▶ Your instructions: Make a verbatim transcription of the records, without the pictures.

▶ Information shown:
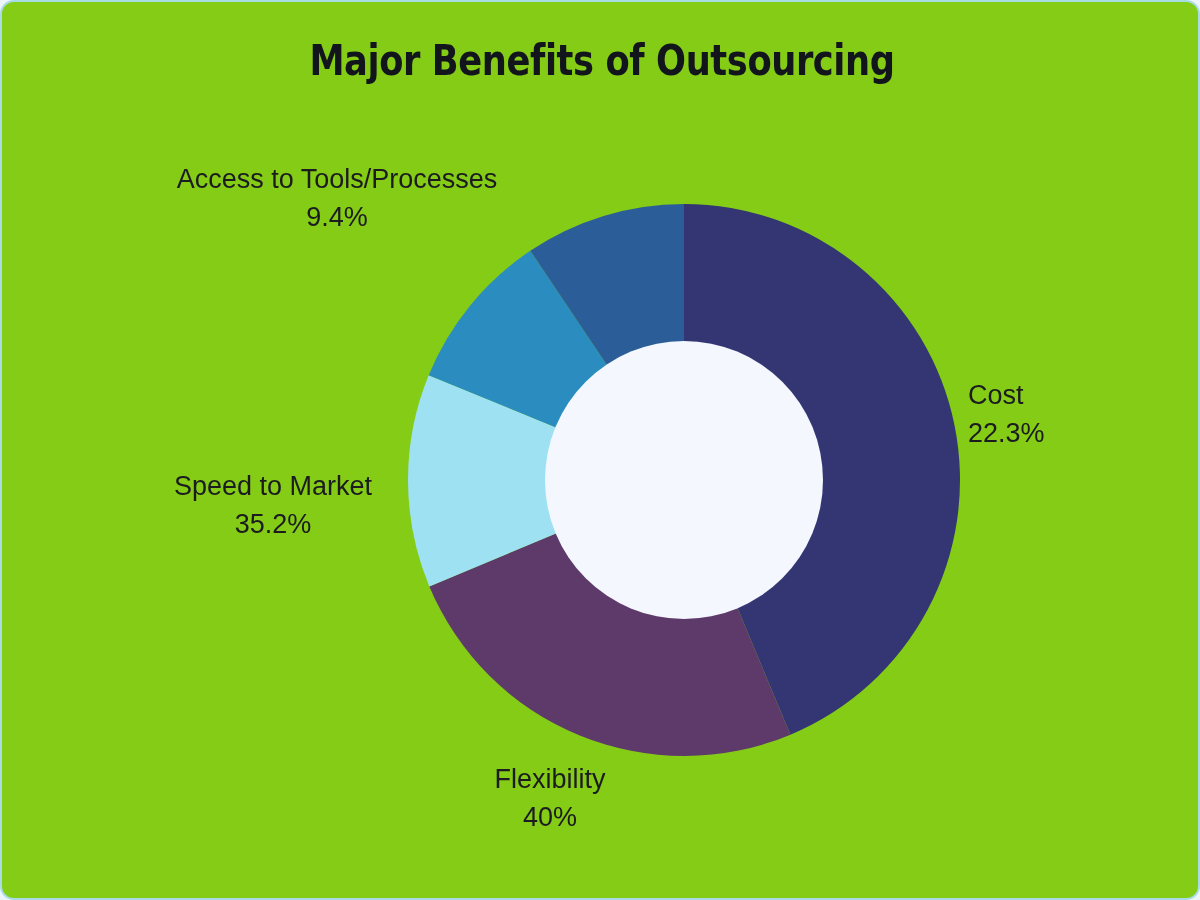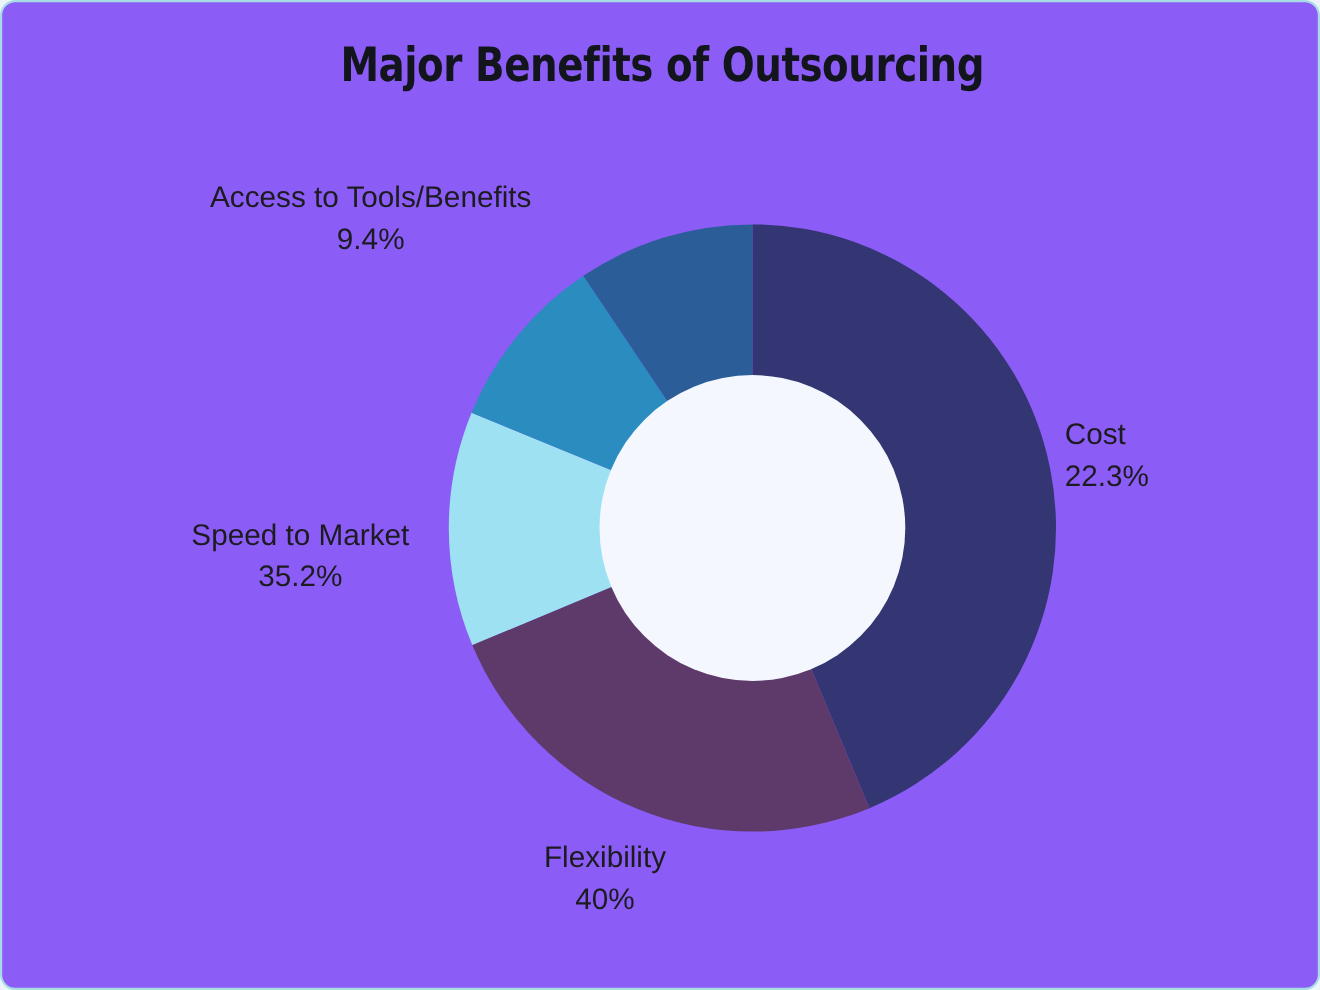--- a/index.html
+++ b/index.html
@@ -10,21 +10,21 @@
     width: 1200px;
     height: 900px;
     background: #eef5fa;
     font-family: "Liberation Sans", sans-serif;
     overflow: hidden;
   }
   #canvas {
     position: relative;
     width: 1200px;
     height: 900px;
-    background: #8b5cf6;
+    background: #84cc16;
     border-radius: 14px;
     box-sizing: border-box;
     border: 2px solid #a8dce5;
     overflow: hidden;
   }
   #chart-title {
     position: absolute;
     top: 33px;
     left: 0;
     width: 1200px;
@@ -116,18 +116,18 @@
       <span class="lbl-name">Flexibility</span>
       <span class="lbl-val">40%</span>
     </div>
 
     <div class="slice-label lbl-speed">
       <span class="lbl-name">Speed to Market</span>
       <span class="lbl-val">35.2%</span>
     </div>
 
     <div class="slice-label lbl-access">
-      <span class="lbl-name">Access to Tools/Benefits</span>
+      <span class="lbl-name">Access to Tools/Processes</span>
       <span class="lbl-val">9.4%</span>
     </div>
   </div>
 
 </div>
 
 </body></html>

▶ Task solution:
--- a/index.html
+++ b/index.html
@@ -10,21 +10,21 @@
     width: 1200px;
     height: 900px;
     background: #eef5fa;
     font-family: "Liberation Sans", sans-serif;
     overflow: hidden;
   }
   #canvas {
     position: relative;
     width: 1200px;
     height: 900px;
-    background: #8b5cf6;
+    background: #84cc16;
     border-radius: 14px;
     box-sizing: border-box;
     border: 2px solid #a8dce5;
     overflow: hidden;
   }
   #chart-title {
     position: absolute;
     top: 33px;
     left: 0;
     width: 1200px;
@@ -116,18 +116,18 @@
       <span class="lbl-name">Flexibility</span>
       <span class="lbl-val">40%</span>
     </div>
 
     <div class="slice-label lbl-speed">
       <span class="lbl-name">Speed to Market</span>
       <span class="lbl-val">35.2%</span>
     </div>
 
     <div class="slice-label lbl-access">
-      <span class="lbl-name">Access to Tools/Benefits</span>
+      <span class="lbl-name">Access to Tools/Processes</span>
       <span class="lbl-val">9.4%</span>
     </div>
   </div>
 
 </div>
 
 </body></html>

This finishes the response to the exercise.